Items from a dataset
******************************
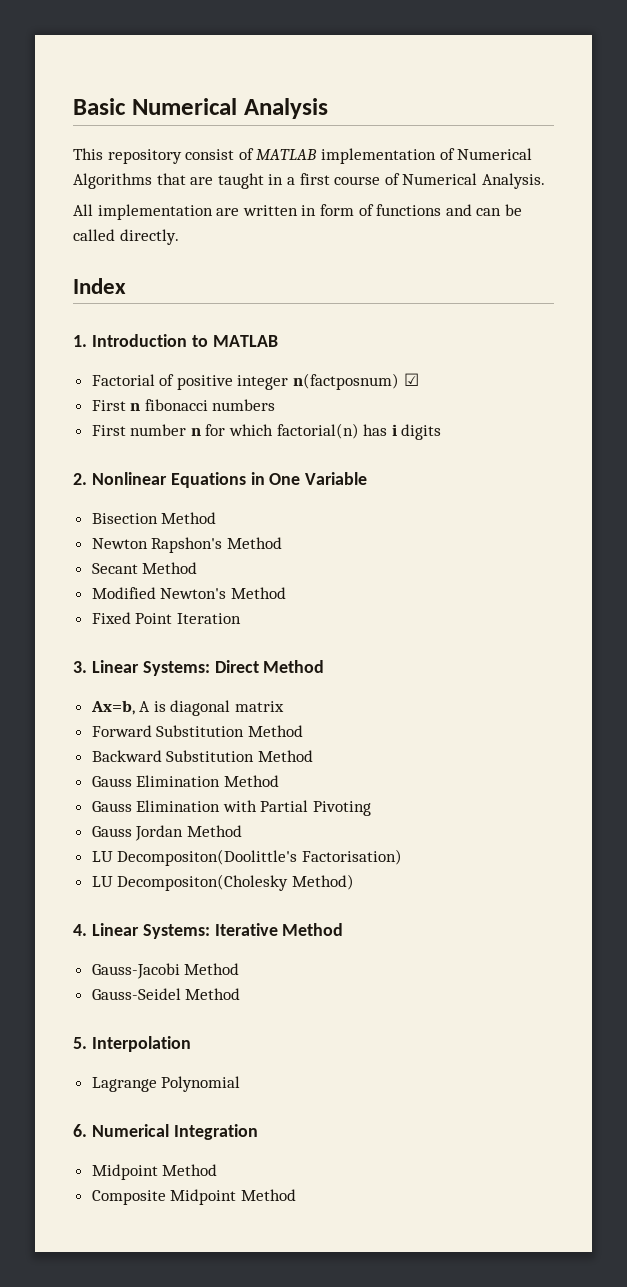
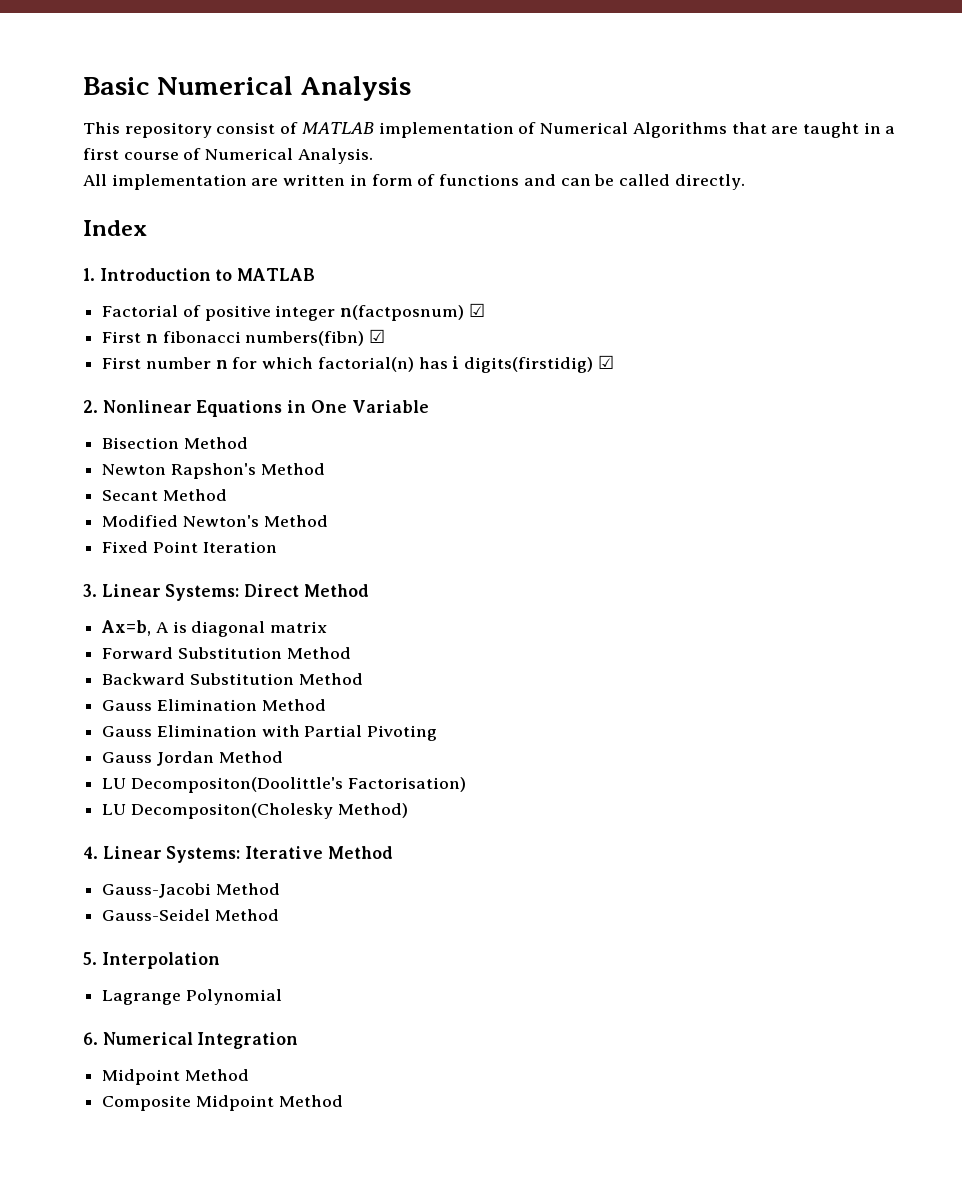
- First n fibonacci numbers
+ First n fibonacci numbers(fibn) ☑
- First number n for which factorial(n) has i digits
+ First number n for which factorial(n) has i digits(firstidig) ☑

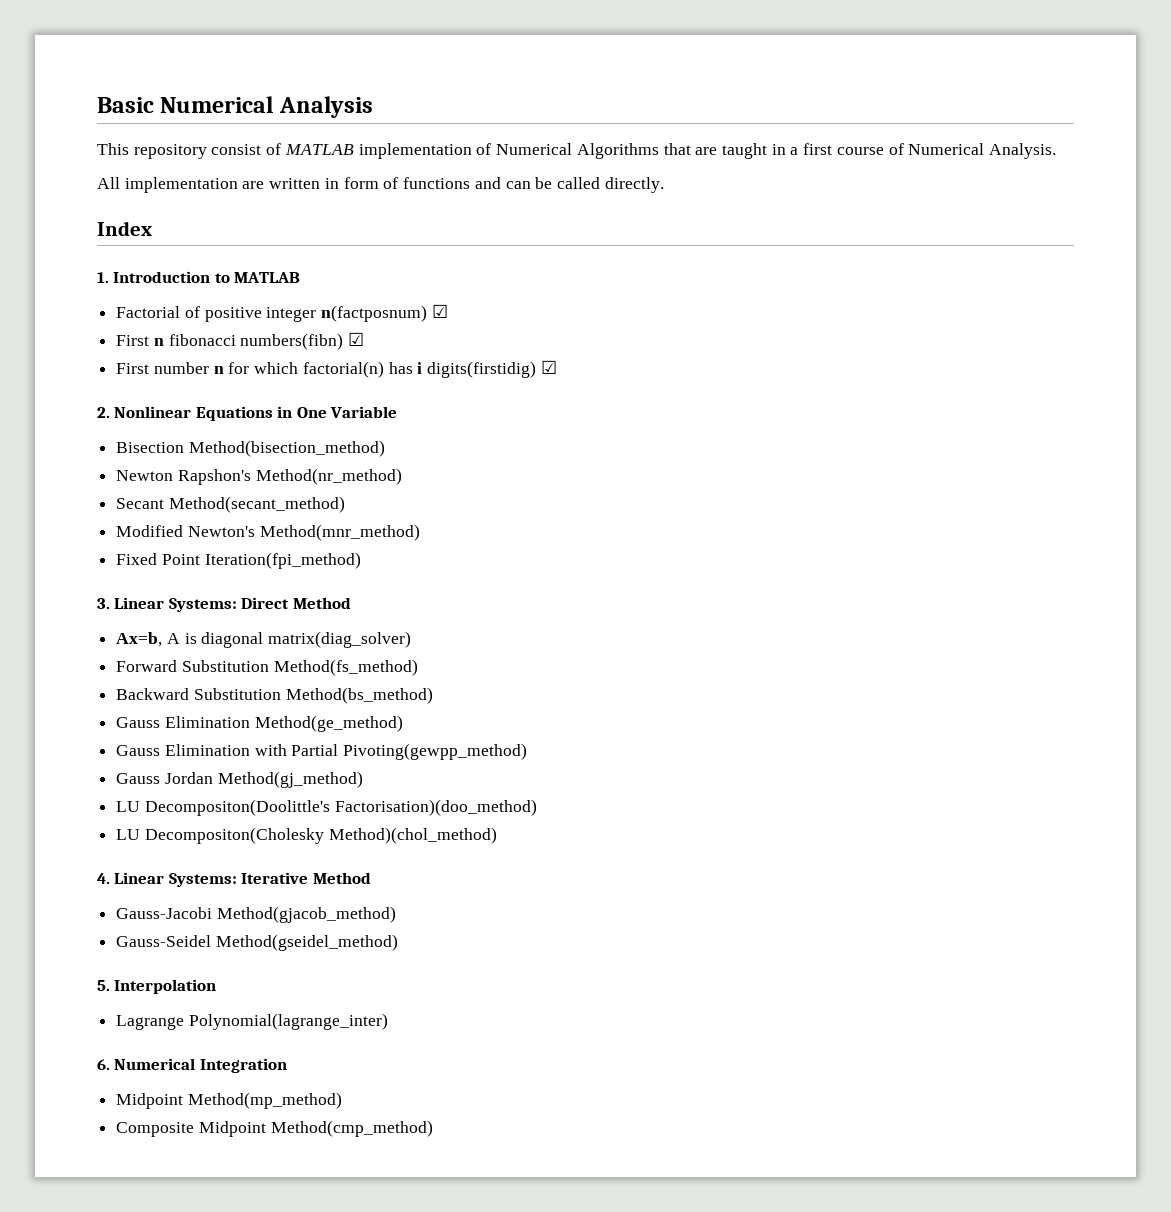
- Bisection Method
+ Bisection Method(bisection_method)
- Newton Rapshon's Method
+ Newton Rapshon's Method(nr_method)
- Secant Method
+ Secant Method(secant_method)
- Modified Newton's Method
+ Modified Newton's Method(mnr_method)
- Fixed Point Iteration
+ Fixed Point Iteration(fpi_method)
- Ax=b, A is diagonal matrix
+ Ax=b, A is diagonal matrix(diag_solver)
- Forward Substitution Method
+ Forward Substitution Method(fs_method)
- Backward Substitution Method
- Gauss Elimination Method
+ Backward Substitution Method(bs_method)
+ Gauss Elimination Method(ge_method)
- Gauss Elimination with Partial Pivoting
+ Gauss Elimination with Partial Pivoting(gewpp_method)
- Gauss Jordan Method
+ Gauss Jordan Method(gj_method)
- LU Decompositon(Doolittle's Factorisation)
+ LU Decompositon(Doolittle's Factorisation)(doo_method)
- LU Decompositon(Cholesky Method)
+ LU Decompositon(Cholesky Method)(chol_method)
- Gauss-Jacobi Method
+ Gauss-Jacobi Method(gjacob_method)
- Gauss-Seidel Method
+ Gauss-Seidel Method(gseidel_method)
- Lagrange Polynomial
+ Lagrange Polynomial(lagrange_inter)
  6. Numerical Integration
- Midpoint Method
+ Midpoint Method(mp_method)
- Composite Midpoint Method
+ Composite Midpoint Method(cmp_method)

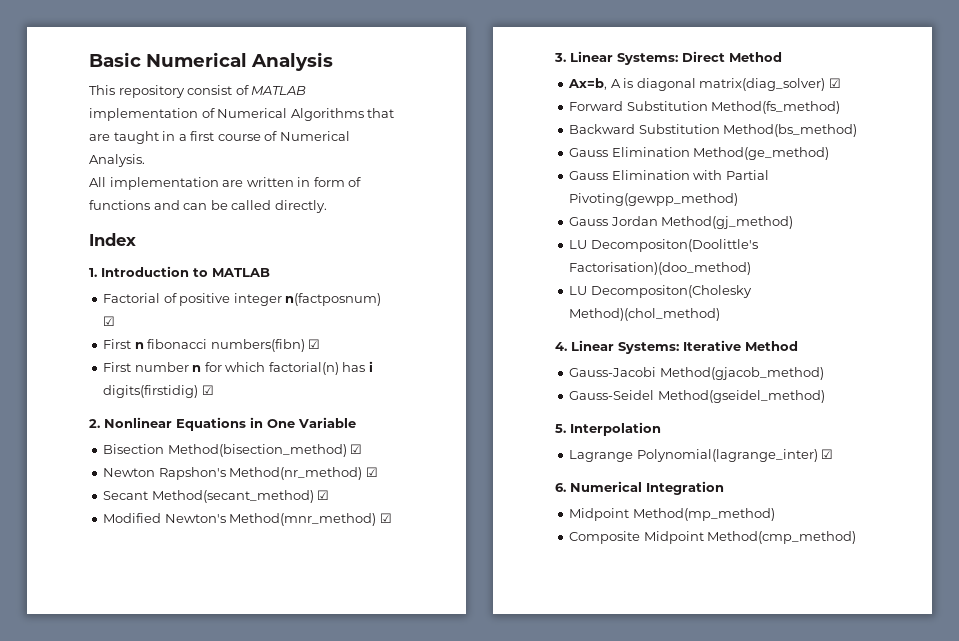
- Bisection Method(bisection_method)
+ Bisection Method(bisection_method) ☑
- Newton Rapshon's Method(nr_method)
+ Newton Rapshon's Method(nr_method) ☑
- Secant Method(secant_method)
+ Secant Method(secant_method) ☑
- Modified Newton's Method(mnr_method)
- Fixed Point Iteration(fpi_method)
+ Modified Newton's Method(mnr_method) ☑
- Ax=b, A is diagonal matrix(diag_solver)
+ Ax=b, A is diagonal matrix(diag_solver) ☑
- Lagrange Polynomial(lagrange_inter)
+ Lagrange Polynomial(lagrange_inter) ☑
******************************
## Task prompt
The required answer is each line of the entries containing the string "Substitution".

## Written solution
- Forward Substitution Method
+ Forward Substitution Method(fs_method)
- Backward Substitution Method
+ Backward Substitution Method(bs_method)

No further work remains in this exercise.